Exercise requirements: Each line of the records must appear in your answer exactly, with no pictures.

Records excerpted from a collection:
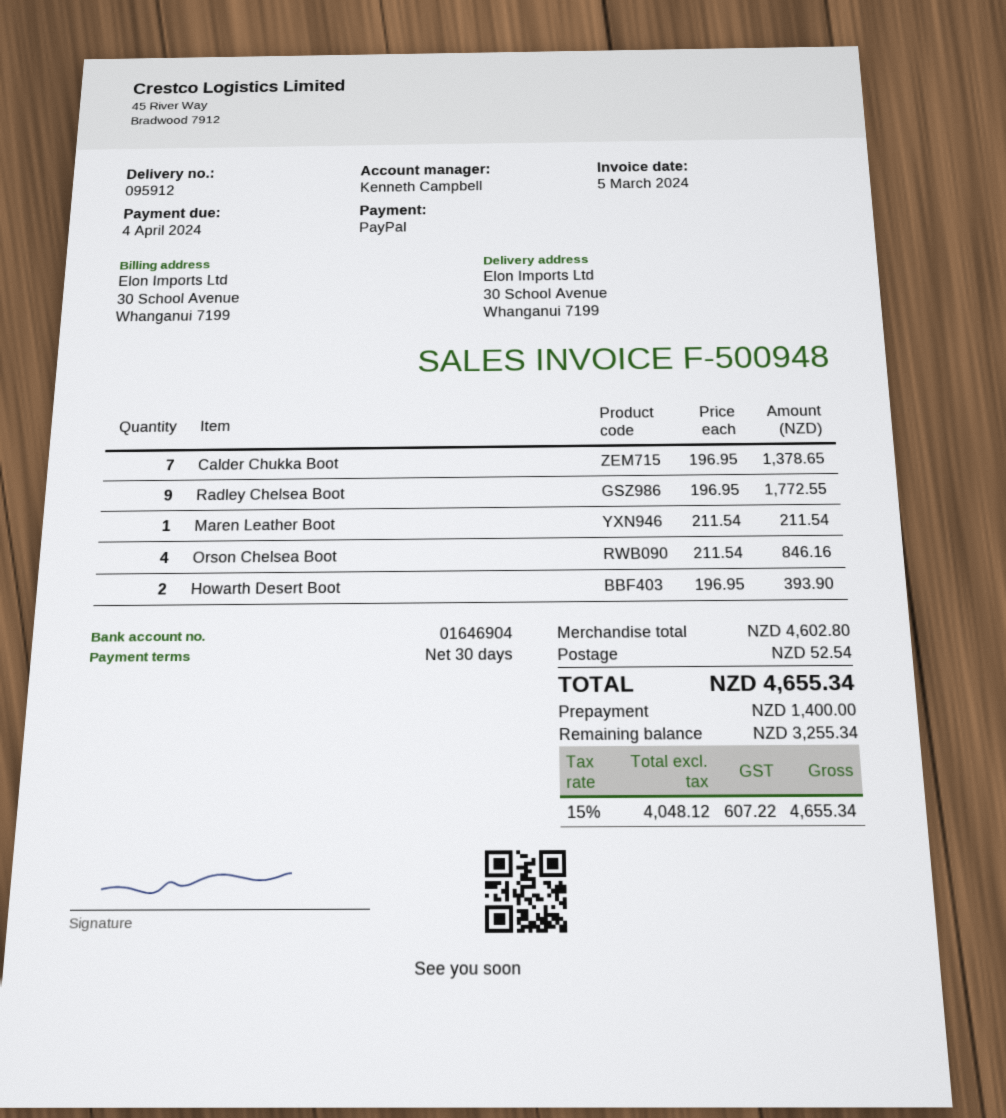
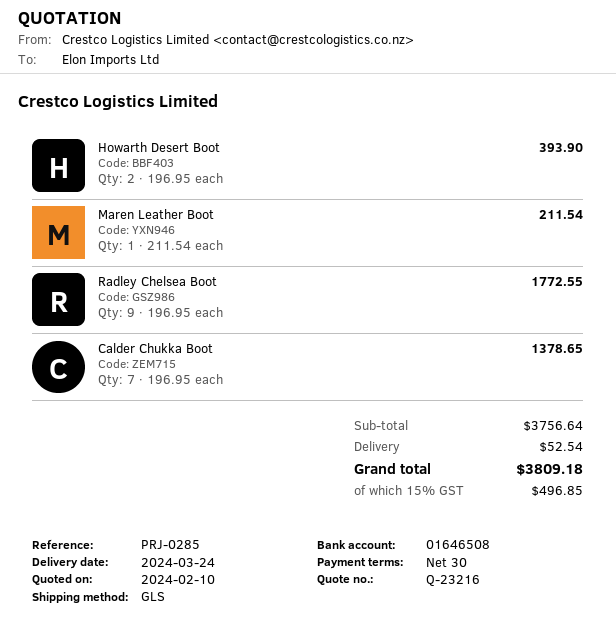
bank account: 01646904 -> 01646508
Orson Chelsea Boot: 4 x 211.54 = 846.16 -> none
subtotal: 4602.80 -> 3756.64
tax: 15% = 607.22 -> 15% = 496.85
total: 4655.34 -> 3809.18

Task solution:
bank account: 01646904 -> 01646508
Orson Chelsea Boot: 4 x 211.54 = 846.16 -> none
subtotal: 4602.80 -> 3756.64
tax: 15% = 607.22 -> 15% = 496.85
total: 4655.34 -> 3809.18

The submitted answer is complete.